--- START ---
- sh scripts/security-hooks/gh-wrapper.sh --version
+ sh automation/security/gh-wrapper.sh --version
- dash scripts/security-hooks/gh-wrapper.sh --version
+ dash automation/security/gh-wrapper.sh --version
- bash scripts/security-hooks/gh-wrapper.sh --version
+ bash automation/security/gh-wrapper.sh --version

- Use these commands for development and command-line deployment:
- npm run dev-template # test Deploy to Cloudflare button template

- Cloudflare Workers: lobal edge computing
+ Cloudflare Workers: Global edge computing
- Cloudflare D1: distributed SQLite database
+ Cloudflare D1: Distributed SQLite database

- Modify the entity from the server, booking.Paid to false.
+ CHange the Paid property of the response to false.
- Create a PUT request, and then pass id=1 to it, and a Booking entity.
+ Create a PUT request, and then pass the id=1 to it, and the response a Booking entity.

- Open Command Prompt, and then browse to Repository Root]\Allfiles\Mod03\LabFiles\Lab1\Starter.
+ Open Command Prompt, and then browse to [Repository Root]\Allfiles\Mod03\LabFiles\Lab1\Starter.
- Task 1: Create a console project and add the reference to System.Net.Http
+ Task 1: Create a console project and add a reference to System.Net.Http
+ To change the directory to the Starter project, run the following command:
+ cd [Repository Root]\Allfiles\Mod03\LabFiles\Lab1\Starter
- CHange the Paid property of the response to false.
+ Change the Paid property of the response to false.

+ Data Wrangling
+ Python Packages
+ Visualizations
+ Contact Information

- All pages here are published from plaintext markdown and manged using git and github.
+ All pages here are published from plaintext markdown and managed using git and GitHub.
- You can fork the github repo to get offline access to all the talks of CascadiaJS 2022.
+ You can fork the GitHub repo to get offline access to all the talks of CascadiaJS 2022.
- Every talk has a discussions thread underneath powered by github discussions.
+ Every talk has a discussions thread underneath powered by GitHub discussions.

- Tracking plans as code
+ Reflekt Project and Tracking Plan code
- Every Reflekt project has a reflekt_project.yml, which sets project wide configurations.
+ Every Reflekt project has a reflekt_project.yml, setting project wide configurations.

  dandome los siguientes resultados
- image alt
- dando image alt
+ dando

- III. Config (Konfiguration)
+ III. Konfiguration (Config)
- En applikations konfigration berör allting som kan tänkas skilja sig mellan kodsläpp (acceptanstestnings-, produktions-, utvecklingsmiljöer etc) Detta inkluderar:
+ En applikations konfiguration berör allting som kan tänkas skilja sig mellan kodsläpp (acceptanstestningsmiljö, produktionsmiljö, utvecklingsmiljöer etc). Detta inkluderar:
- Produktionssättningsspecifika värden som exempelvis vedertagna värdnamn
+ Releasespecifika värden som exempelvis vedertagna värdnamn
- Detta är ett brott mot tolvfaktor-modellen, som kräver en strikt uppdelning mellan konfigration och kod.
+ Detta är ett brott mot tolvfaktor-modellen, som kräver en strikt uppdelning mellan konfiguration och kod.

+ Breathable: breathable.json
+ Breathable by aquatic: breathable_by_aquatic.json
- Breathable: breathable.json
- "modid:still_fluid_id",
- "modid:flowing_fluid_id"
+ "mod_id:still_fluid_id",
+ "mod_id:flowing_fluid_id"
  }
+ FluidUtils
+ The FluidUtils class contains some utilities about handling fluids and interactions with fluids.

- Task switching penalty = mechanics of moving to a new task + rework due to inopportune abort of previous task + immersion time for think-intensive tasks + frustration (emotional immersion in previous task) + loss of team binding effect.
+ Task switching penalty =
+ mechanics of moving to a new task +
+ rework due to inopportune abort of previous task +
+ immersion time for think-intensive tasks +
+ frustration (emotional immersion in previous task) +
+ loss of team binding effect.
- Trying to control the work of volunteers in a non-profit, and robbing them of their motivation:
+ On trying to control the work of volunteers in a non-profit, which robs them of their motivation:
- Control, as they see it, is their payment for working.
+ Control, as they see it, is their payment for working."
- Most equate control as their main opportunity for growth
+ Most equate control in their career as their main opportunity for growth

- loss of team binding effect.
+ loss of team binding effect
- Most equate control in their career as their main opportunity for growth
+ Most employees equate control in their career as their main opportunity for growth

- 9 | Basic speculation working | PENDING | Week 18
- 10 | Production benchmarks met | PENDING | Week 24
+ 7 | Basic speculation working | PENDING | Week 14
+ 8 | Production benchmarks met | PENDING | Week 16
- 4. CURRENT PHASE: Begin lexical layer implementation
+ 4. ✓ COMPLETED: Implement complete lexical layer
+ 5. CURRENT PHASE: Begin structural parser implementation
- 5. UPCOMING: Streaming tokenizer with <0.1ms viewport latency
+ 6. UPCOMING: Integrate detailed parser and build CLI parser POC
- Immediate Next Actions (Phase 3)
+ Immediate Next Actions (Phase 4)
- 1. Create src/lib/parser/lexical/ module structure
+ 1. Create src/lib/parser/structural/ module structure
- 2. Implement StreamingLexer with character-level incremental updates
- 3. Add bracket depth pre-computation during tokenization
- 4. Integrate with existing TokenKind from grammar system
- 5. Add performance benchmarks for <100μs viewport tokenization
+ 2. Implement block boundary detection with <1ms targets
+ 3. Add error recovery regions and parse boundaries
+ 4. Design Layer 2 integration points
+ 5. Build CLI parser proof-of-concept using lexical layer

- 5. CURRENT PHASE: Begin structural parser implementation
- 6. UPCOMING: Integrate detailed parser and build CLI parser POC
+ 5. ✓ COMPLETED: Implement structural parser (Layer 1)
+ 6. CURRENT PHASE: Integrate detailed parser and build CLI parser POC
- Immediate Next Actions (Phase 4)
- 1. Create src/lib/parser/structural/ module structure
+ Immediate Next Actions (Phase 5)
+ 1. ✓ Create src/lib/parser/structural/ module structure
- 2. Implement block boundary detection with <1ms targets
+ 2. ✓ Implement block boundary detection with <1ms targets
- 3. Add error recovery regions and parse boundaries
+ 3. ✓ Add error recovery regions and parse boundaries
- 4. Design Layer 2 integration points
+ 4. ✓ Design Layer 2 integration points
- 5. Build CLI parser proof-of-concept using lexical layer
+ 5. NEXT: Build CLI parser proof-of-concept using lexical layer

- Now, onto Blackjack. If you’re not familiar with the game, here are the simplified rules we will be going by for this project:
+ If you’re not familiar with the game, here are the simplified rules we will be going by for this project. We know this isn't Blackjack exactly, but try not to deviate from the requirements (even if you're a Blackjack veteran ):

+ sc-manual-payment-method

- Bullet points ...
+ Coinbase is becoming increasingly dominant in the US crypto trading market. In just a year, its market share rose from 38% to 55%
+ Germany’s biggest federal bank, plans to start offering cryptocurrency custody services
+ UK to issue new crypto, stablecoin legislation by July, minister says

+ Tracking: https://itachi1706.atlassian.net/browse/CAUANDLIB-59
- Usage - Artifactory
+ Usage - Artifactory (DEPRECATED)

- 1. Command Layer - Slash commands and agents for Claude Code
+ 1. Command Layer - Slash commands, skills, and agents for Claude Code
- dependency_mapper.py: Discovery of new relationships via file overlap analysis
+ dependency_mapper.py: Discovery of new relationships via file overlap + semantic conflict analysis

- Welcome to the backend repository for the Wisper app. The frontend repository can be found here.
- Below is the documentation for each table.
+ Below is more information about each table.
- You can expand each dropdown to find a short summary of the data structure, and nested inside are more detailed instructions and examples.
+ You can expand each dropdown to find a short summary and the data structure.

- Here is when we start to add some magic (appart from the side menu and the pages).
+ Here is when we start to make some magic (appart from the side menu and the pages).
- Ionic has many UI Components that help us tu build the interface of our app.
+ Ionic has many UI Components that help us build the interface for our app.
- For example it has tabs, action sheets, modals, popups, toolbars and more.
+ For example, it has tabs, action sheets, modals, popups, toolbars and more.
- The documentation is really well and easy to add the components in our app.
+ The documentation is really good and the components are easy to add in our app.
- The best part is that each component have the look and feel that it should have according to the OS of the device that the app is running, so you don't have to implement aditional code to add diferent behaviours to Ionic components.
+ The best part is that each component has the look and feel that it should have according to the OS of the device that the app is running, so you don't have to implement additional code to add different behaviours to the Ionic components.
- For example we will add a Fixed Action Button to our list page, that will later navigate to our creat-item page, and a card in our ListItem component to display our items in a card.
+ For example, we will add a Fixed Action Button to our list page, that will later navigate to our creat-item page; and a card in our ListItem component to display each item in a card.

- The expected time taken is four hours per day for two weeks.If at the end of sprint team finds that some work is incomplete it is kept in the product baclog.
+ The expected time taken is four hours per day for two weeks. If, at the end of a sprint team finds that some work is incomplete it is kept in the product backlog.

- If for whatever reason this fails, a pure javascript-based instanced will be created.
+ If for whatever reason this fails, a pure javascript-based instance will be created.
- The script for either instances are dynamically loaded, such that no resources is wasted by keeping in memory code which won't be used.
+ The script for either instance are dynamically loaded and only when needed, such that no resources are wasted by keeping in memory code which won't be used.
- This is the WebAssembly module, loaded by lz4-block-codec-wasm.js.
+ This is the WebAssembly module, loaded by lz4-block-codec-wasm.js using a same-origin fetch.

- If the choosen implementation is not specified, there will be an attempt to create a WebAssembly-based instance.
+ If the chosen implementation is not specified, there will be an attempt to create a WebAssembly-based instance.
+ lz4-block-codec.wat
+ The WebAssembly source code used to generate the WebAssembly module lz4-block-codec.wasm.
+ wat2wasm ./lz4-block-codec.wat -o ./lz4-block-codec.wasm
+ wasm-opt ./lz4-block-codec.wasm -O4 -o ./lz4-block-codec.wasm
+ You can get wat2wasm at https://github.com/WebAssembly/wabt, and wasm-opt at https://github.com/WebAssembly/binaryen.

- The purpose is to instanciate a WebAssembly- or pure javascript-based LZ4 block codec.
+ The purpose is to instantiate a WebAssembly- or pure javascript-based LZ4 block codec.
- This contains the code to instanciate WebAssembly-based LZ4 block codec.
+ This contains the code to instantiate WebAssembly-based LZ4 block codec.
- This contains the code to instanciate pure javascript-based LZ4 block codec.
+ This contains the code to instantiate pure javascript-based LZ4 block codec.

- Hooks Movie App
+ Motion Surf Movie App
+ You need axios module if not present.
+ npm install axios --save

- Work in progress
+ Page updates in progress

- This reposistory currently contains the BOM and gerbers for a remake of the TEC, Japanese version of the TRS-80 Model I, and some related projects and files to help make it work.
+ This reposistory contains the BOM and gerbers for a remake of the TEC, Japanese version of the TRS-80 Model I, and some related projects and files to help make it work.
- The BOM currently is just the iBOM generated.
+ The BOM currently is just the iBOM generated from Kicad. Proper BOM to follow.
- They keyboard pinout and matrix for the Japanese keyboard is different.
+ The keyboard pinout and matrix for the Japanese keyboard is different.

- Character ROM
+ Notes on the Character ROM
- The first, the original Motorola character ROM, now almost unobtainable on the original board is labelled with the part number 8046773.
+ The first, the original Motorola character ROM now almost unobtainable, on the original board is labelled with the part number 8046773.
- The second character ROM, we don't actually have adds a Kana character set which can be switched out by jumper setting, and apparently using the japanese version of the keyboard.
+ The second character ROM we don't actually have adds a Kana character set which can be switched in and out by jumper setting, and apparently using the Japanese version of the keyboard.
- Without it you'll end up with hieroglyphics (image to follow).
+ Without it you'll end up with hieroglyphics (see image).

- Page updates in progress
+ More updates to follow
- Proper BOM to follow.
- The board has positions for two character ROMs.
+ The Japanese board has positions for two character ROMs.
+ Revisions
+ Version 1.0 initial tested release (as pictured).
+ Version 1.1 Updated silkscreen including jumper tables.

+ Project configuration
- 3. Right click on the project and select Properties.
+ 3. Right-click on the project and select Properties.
--- END ---
Exercise details: Read the material above and copy out each line holding "frustration".

Response area:
- Task switching penalty = mechanics of moving to a new task + rework due to inopportune abort of previous task + immersion time for think-intensive tasks + frustration (emotional immersion in previous task) + loss of team binding effect.
+ frustration (emotional immersion in previous task) +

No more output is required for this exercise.